I was about six blocks from work when I had to turn around.
I had left my mask on the dresser at home. The folks at legal have become a lot more vigilant as we have begun to trickle back to the school. Maintaining social distance. Wearing masks. Washing hands. I confess that I had become a lot more relaxed during those days when I might only get past our front gate to check the mail.
Or go for a run.
But I was wearing a mask then. Fogging up my glasses as I gave my lungs an extra test as I exercise the corner of freedom that I can maintain. Like the freedom to tie only my own shoes. Or to wipe only my own nose. The freedom I have had from breaking up fistfights has been extraordinarily welcome. I note that there are frequent and somewhat disturbingly regular fistfights occurring out there in the world about wearing a mask.
There are all sorts of studies done, none of which bother me more than the one from Gallup which suggests that men don't like wearing masks because "they're not cool," or they are "a sign of weakness." Real men don't wear masks to protect them from a deadly virus. To paraphrase author Willard Motley (not Crue), "Live fast die young and don't let anyone tell you wearing a mask will keep you safe."

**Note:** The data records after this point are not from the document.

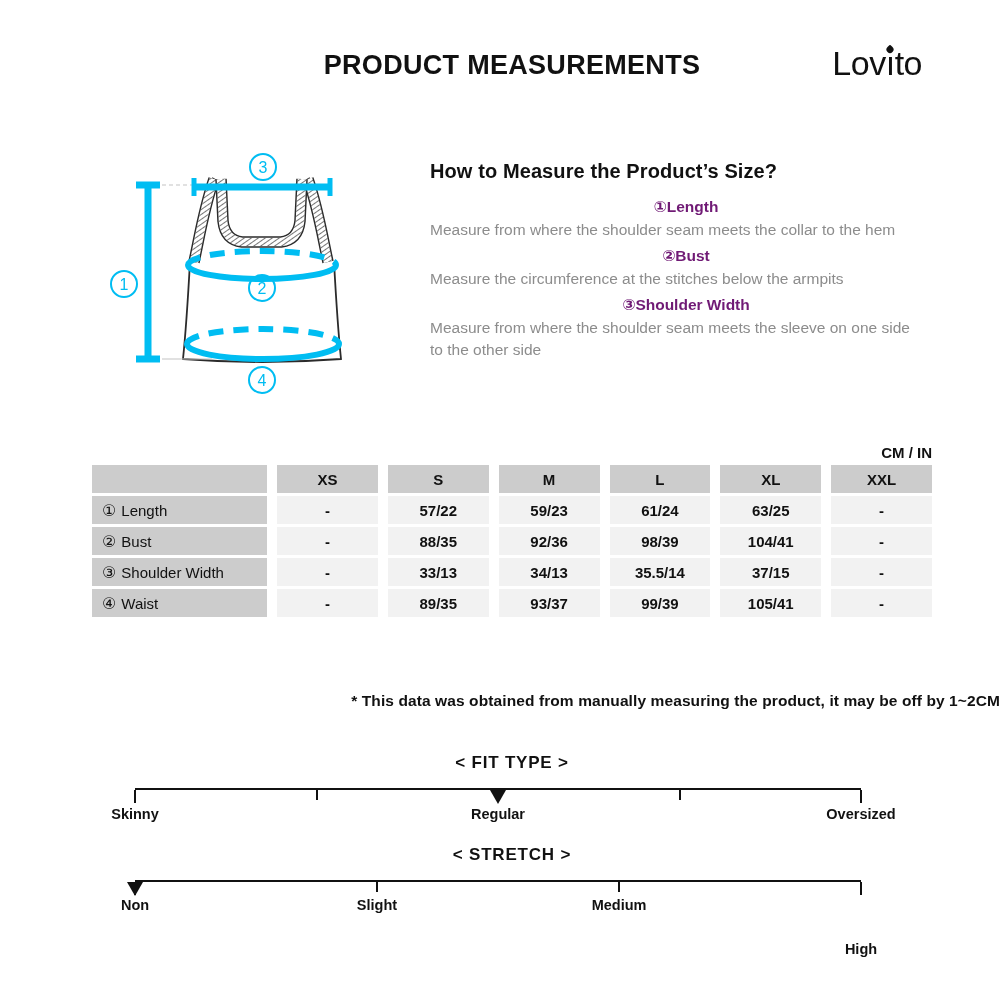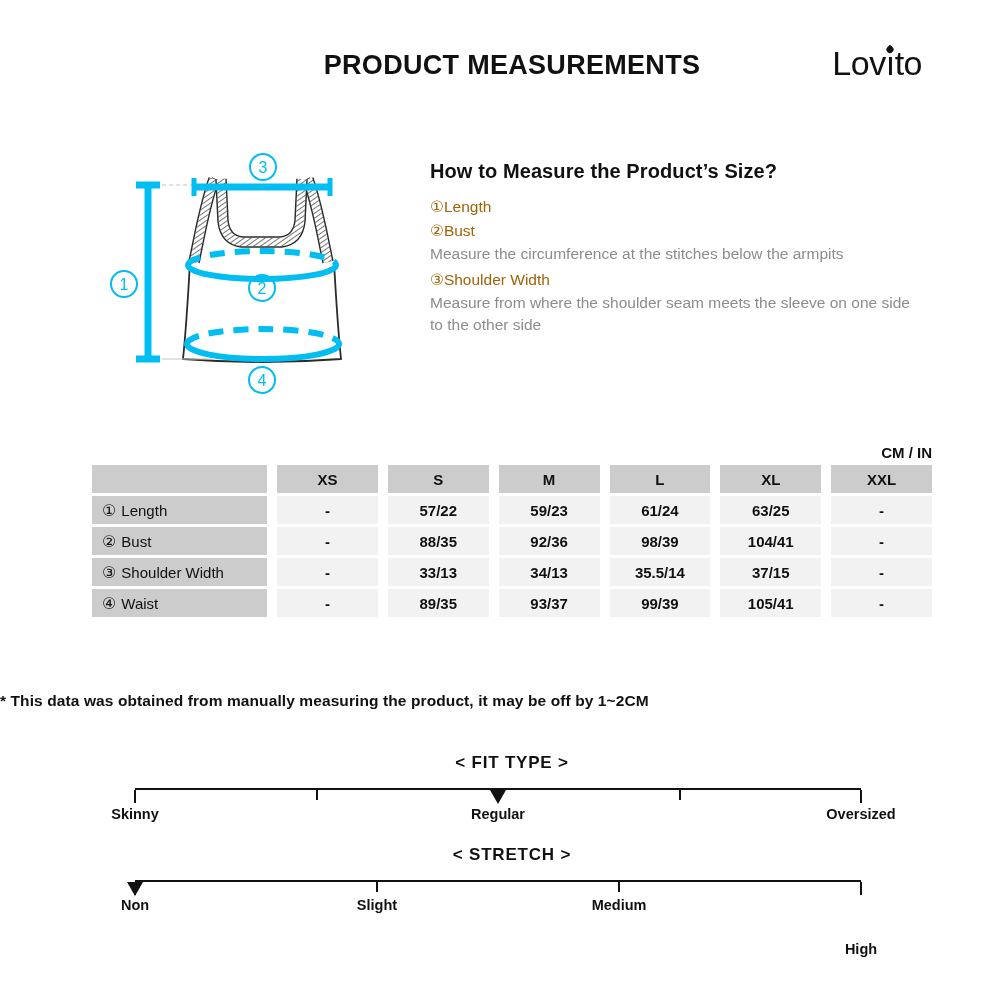--- a/index.html
+++ b/index.html
@@ -14,38 +14,38 @@
   .brand{top:44px;right:78px;font-size:34px;font-weight:normal;letter-spacing:-.5px;}
   .brand .i-stem{position:relative;display:inline-block;}
   .brand .i-stem::before{
     content:"";position:absolute;left:50%;top:2px;width:7px;height:7px;background:#111;
     transform:translateX(-50%) rotate(45deg);border-radius:1px 50% 50% 50%;
   }
 
   
   .howto{left:430px;top:160px;width:512px;}
   .howto-heading{font-size:20px;font-weight:bold;margin:0 0 12px 0;letter-spacing:.1px;}
-  .hm-label{font-size:15.5px;font-weight:normal;line-height:24px;color:#a16207;}
+  .hm-label{font-size:15.5px;font-weight:bold;line-height:24px;color:#701a75;text-align:center;}
   .hm-desc{font-size:15.5px;color:var(--muted-text,#8c8c8c);line-height:22px;margin-bottom:3px;max-width:497px;}
 
   
   .diagram{left:100px;top:148px;width:300px;height:252px;}
   .diagram .cy{stroke:var(--accent,#00bdf2);fill:none;}
   .diagram .marker-num{fill:var(--accent,#00bdf2);font-size:16px;font-family:"Liberation Sans","DejaVu Sans",sans-serif;}
 
   
   .unit-label{top:444px;right:68px;font-size:15px;font-weight:bold;}
   .size-table{left:92px;top:465px;width:840px;display:grid;grid-template-columns:175px repeat(6,1fr);column-gap:10px;row-gap:3px;}
   .cell{height:28px;display:flex;align-items:center;justify-content:center;font-size:15px;font-weight:bold;background:var(--table-cell-bg,#f2f2f2);}
   .cell.head{background:var(--table-header-bg,#cccccc);}
   .cell.rowlabel{background:var(--table-header-bg,#cccccc);justify-content:flex-start;padding-left:10px;font-weight:normal;box-sizing:border-box;}
   .cell.rowlabel .num{margin-right:5px;font-size:16px;}
 
   
-  .note{top:692px;left:0;width:1000px;text-align:left;font-size:15.5px;font-weight:bold;letter-spacing:.1px;}
+  .note{top:692px;left:0;width:1000px;text-align:right;font-size:15.5px;font-weight:bold;letter-spacing:.1px;}
 
   
   .scale-heading{left:0;width:1000px;text-align:center;font-size:17px;font-weight:bold;letter-spacing:.8px;padding-left:12px;}
   .scale-line{left:135px;width:726px;height:2px;background:#111;}
   .tick{position:absolute;top:2px;width:2px;height:10px;background:#111;transform:translateX(-50%);}
   .tick.end{height:13px;}
   .tri-marker{position:absolute;top:2px;width:0;height:0;transform:translateX(-50%);
     border-left:8px solid transparent;border-right:8px solid transparent;border-top:14px solid #111;}
   .scale-labels{left:135px;width:726px;height:20px;}
   .slabel{position:absolute;transform:translateX(-50%);font-size:14.5px;font-weight:bold;white-space:nowrap;}
@@ -122,20 +122,21 @@
     <circle class="cy" cx="162" cy="232" r="13" fill="#fff" stroke-width="2"></circle>
     <text class="marker-num" x="162" y="237.5" text-anchor="middle">4</text>
   </g>
 </svg>
 
 <div class="abs howto">
   <h2 class="howto-heading">How to Measure the Product’s Size?</h2>
 
   <div class="hm-item">
     <div class="hm-label"><span>①</span><span>Length</span></div>
+    <div class="hm-desc">Measure from where the shoulder seam meets the collar to the hem</div>
   </div>
   <div class="hm-item">
     <div class="hm-label"><span>②</span><span>Bust</span></div>
     <div class="hm-desc">Measure the circumference at the stitches below the armpits</div>
   </div>
   <div class="hm-item">
     <div class="hm-label"><span>③</span><span>Shoulder Width</span></div>
     <div class="hm-desc">Measure from where the shoulder seam meets the sleeve on one side to the other side</div>
   </div>
 </div>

It is extremely doubtful that the "president" has read Mister Motley, but it certainly seems like a motto onto which he might want to latch. Wandering around without a mask while touring a mask factory may be the most egregious example of his flaunting convention and advice from medical professionals. "Live and Let Die" indeed. Arguing with the Center for Disease Control and the World Health Organization seems to make so much more sense. The inherent arrogance in assuming that there is no virus to spread because what tiny germ would dare to glom onto this tough guy? Especially if they are self-medicating with experimental drugs and Clorox?
So if you see me, or someone who looks a little like me from the bridge of my nose up, please know that I am most certainly smiling and that I am just as eager as everyone else to be back to those things we know best: tying kids' shoes, blowing their noses, and breathing free.
I figure I'll need to be alive to do that, however.